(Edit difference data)
☆ ☆ ☆

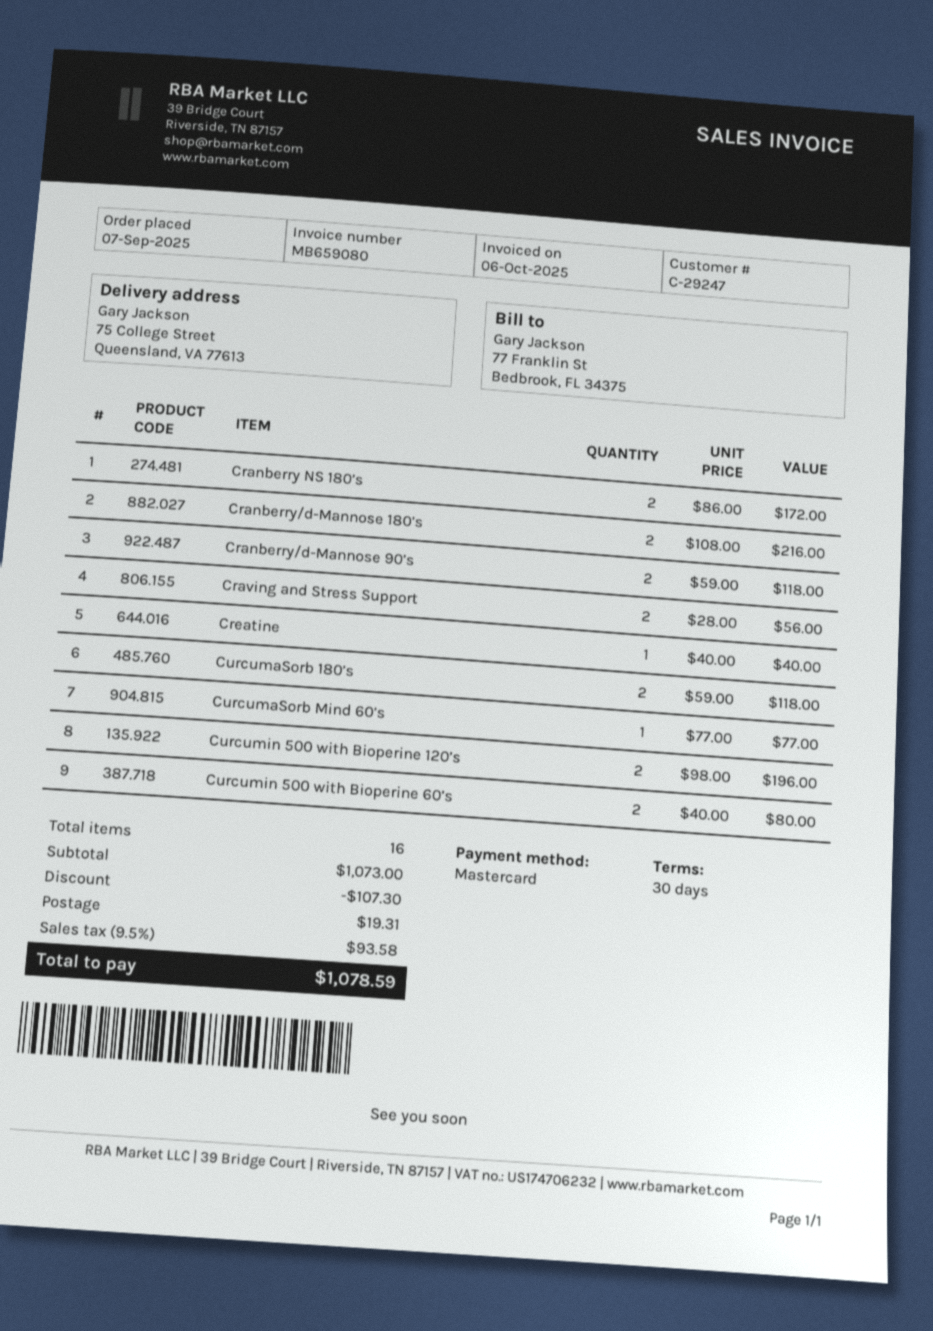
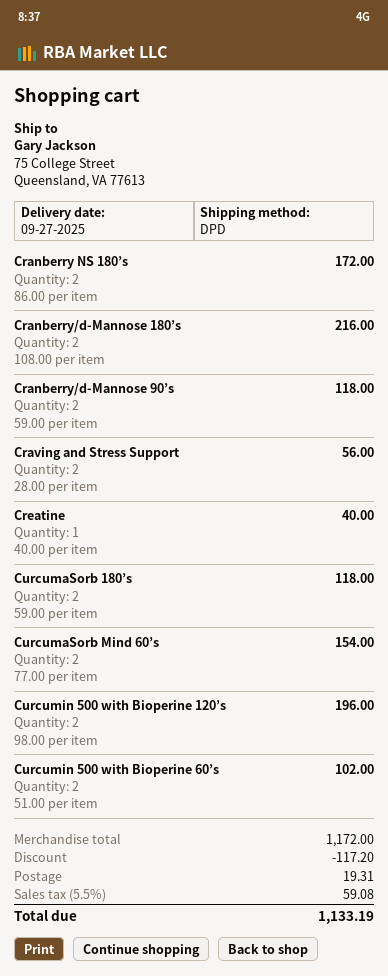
CurcumaSorb Mind 60’s: 1 x 77.00 = 77.00 -> 2 x 77.00 = 154.00
Curcumin 500 with Bioperine 60’s: 2 x 40.00 = 80.00 -> 2 x 51.00 = 102.00
subtotal: 1073.00 -> 1172.00
discount: 107.30 -> 117.20
tax: 9.5% = 93.58 -> 5.5% = 59.08
total: 1078.59 -> 1133.19

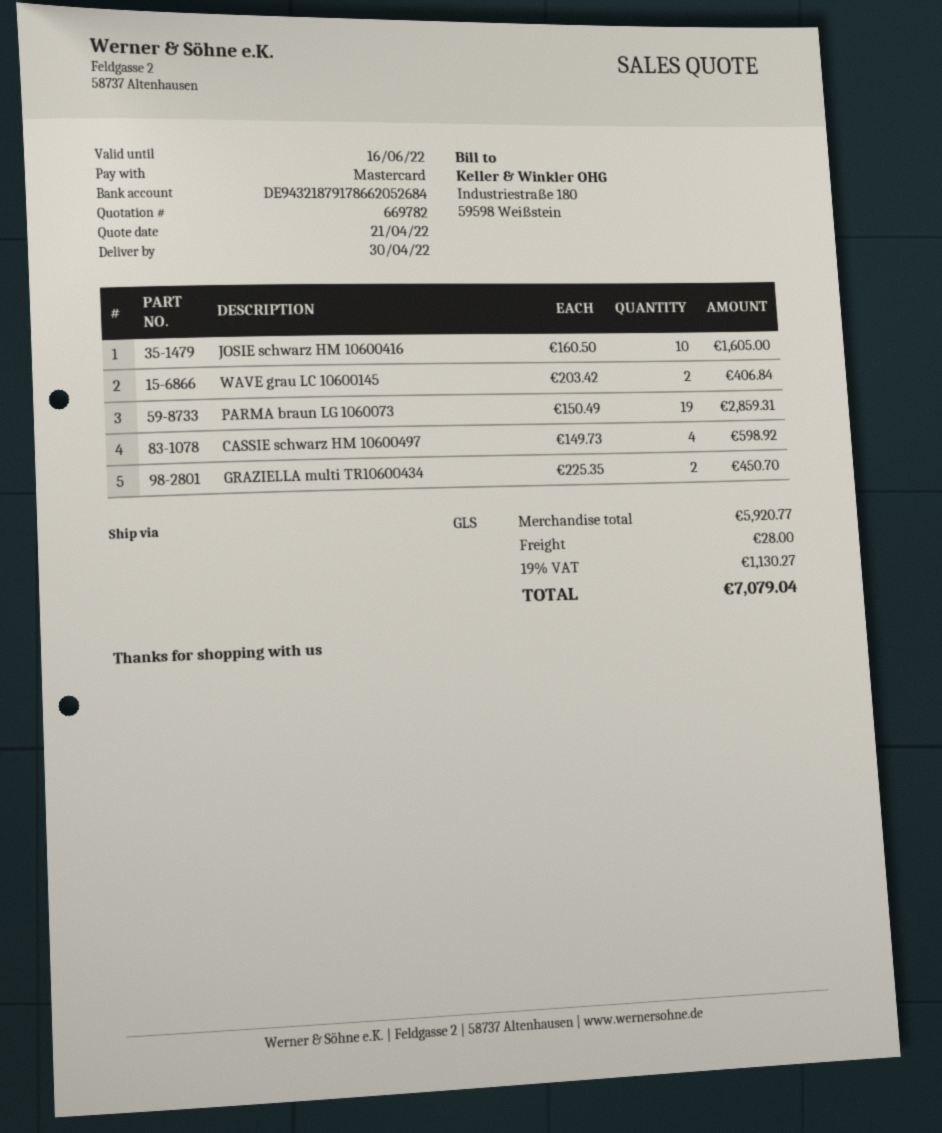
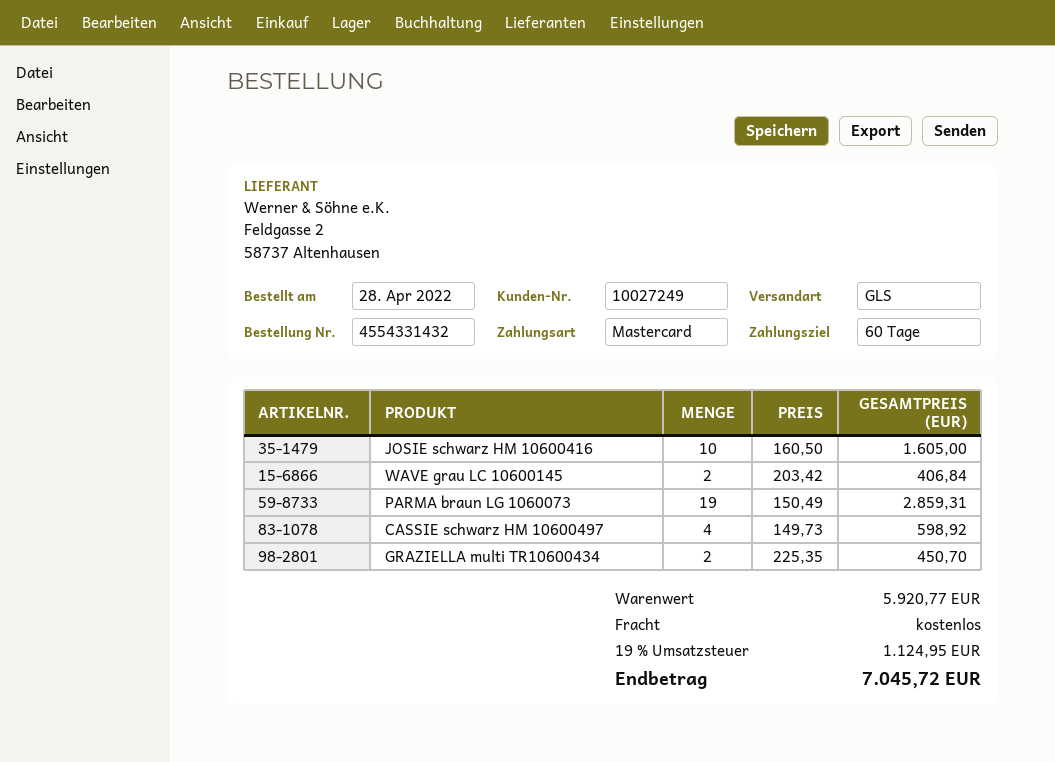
shipping: 28.00 -> 0.00
tax: 19% = 1130.27 -> 19% = 1124.95
total: 7079.04 -> 7045.72

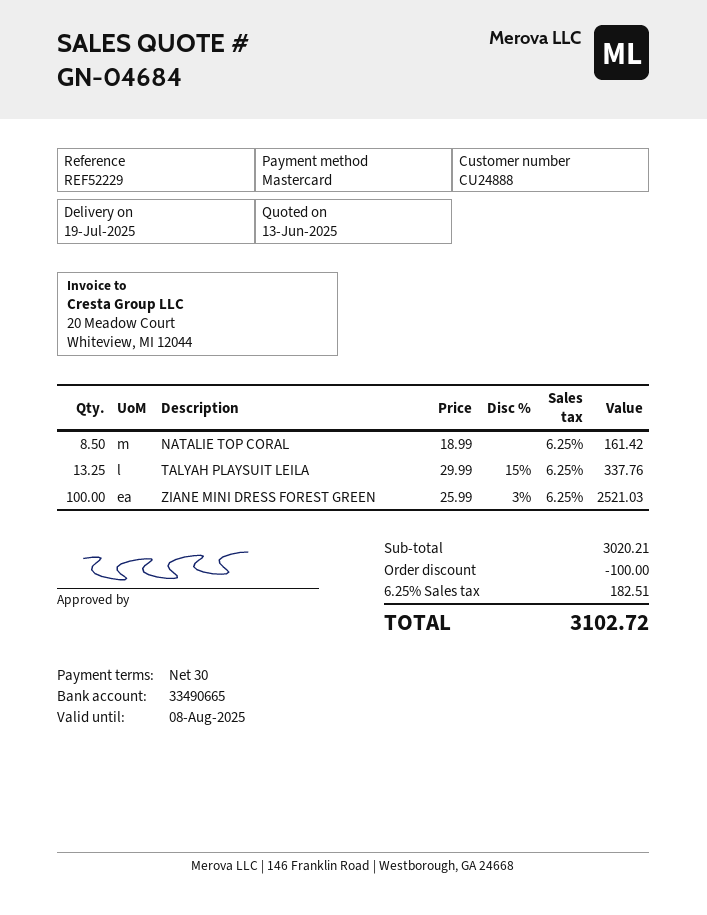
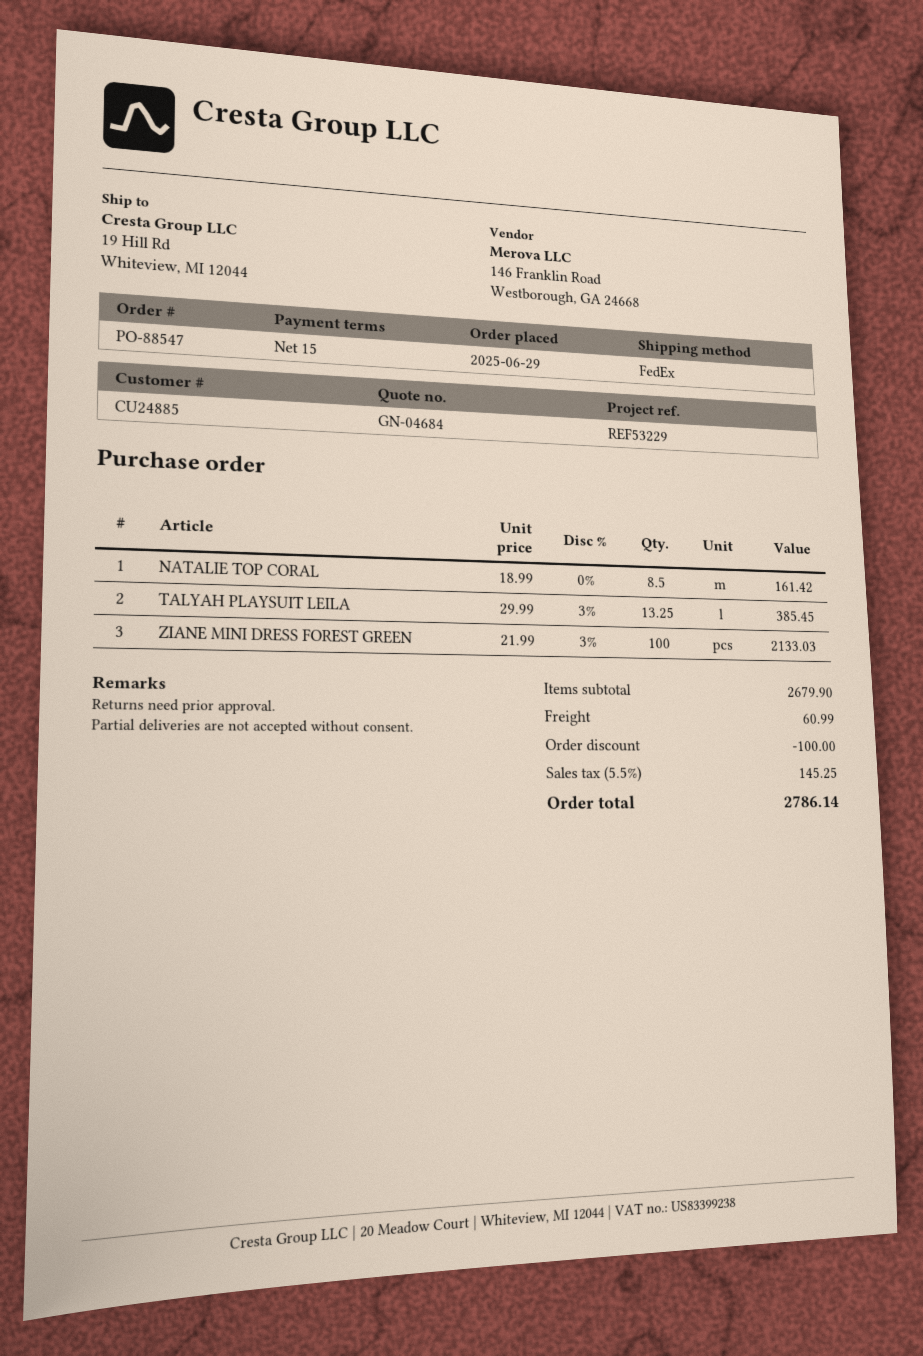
payment terms: 30 days -> 15 days
customer number: CU24888 -> CU24885
reference: REF52229 -> REF53229
TALYAH PLAYSUIT LEILA: 13.25 x 29.99 - 15% = 337.76 -> 13.25 x 29.99 - 3% = 385.45
ZIANE MINI DRESS FOREST GREEN: 100 x 25.99 - 3% = 2521.03 -> 100 x 21.99 - 3% = 2133.03
subtotal: 3020.21 -> 2679.90
shipping: none -> 60.99
tax: 6.25% = 182.51 -> 5.5% = 145.25
total: 3102.72 -> 2786.14

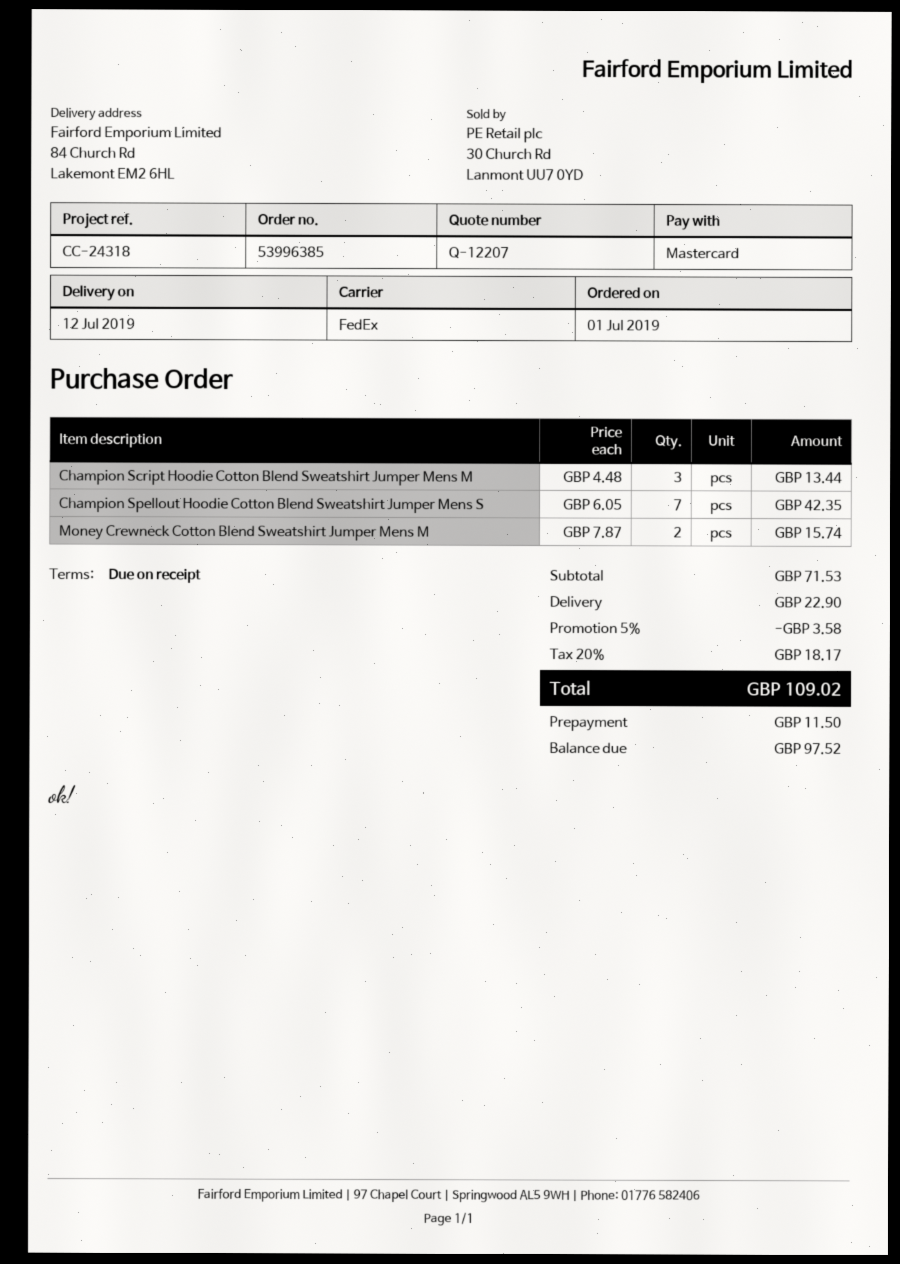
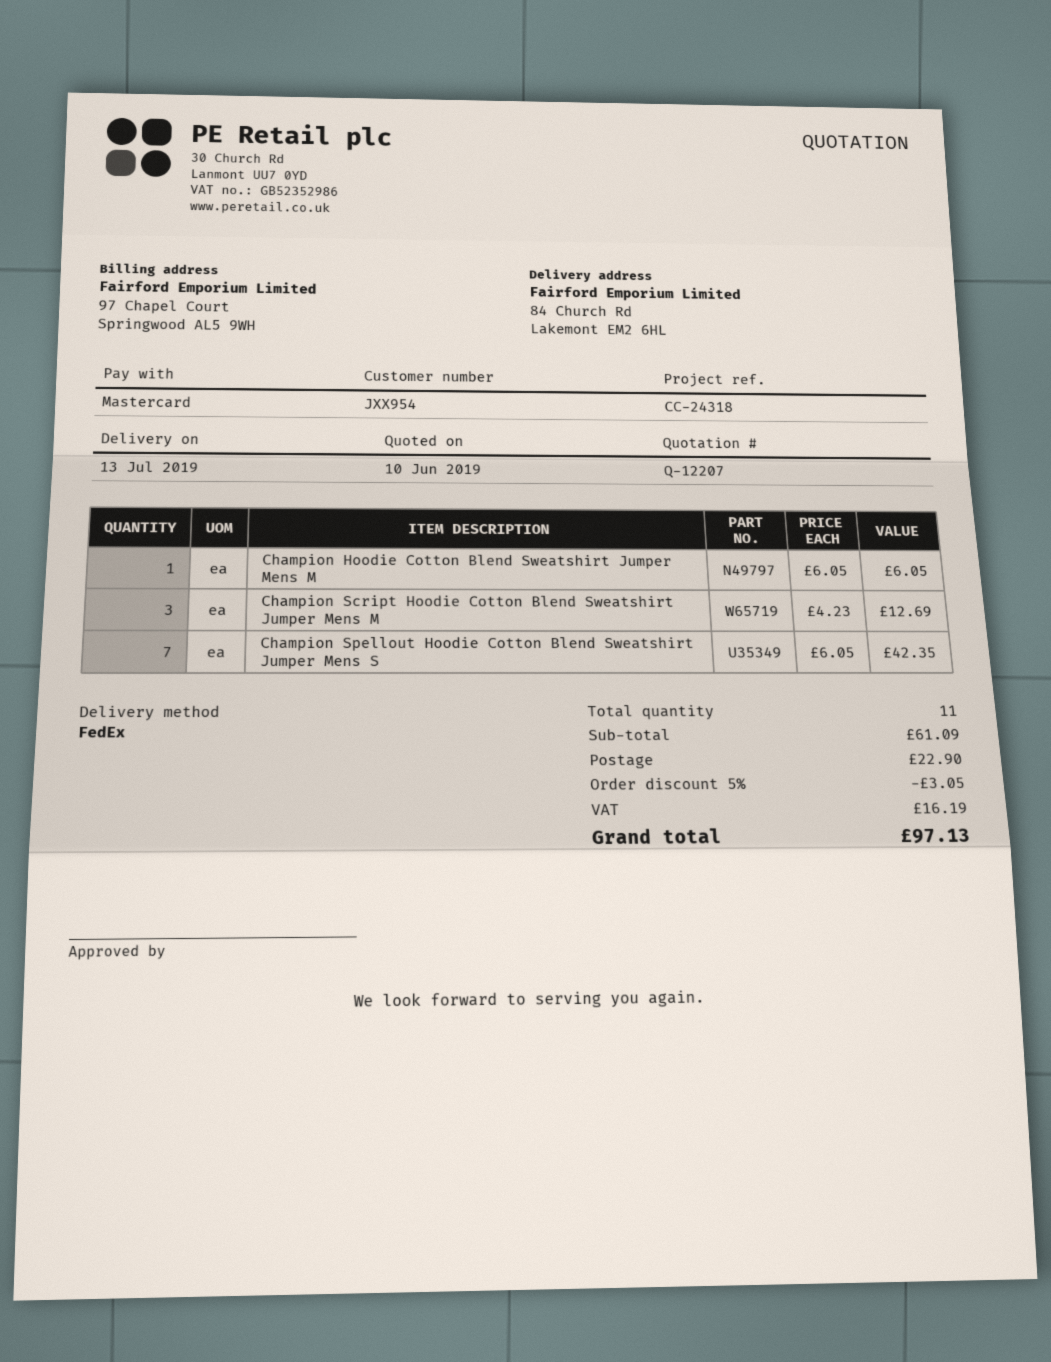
delivery date: 2019-07-12 -> 2019-07-13
Champion Script Hoodie Cotton Blend Sweatshirt Jumper Mens M: 3 x 4.48 = 13.44 -> 3 x 4.23 = 12.69
Money Crewneck Cotton Blend Sweatshirt Jumper Mens M: 2 x 7.87 = 15.74 -> none
Champion Hoodie Cotton Blend Sweatshirt Jumper Mens M: none -> 1 x 6.05 = 6.05
subtotal: 71.53 -> 61.09
discount: 5% = 3.58 -> 5% = 3.05
tax: 18.17 -> 16.19
total: 109.02 -> 97.13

☆ ☆ ☆

== WORK TO COMPLETE ==
Repeat the records in full, precisely, and keep the pictures out.

== ANSWER SPACE ==
CurcumaSorb Mind 60’s: 1 x 77.00 = 77.00 -> 2 x 77.00 = 154.00
Curcumin 500 with Bioperine 60’s: 2 x 40.00 = 80.00 -> 2 x 51.00 = 102.00
subtotal: 1073.00 -> 1172.00
discount: 107.30 -> 117.20
tax: 9.5% = 93.58 -> 5.5% = 59.08
total: 1078.59 -> 1133.19

shipping: 28.00 -> 0.00
tax: 19% = 1130.27 -> 19% = 1124.95
total: 7079.04 -> 7045.72

payment terms: 30 days -> 15 days
customer number: CU24888 -> CU24885
reference: REF52229 -> REF53229
TALYAH PLAYSUIT LEILA: 13.25 x 29.99 - 15% = 337.76 -> 13.25 x 29.99 - 3% = 385.45
ZIANE MINI DRESS FOREST GREEN: 100 x 25.99 - 3% = 2521.03 -> 100 x 21.99 - 3% = 2133.03
subtotal: 3020.21 -> 2679.90
shipping: none -> 60.99
tax: 6.25% = 182.51 -> 5.5% = 145.25
total: 3102.72 -> 2786.14

delivery date: 2019-07-12 -> 2019-07-13
Champion Script Hoodie Cotton Blend Sweatshirt Jumper Mens M: 3 x 4.48 = 13.44 -> 3 x 4.23 = 12.69
Money Crewneck Cotton Blend Sweatshirt Jumper Mens M: 2 x 7.87 = 15.74 -> none
Champion Hoodie Cotton Blend Sweatshirt Jumper Mens M: none -> 1 x 6.05 = 6.05
subtotal: 71.53 -> 61.09
discount: 5% = 3.58 -> 5% = 3.05
tax: 18.17 -> 16.19
total: 109.02 -> 97.13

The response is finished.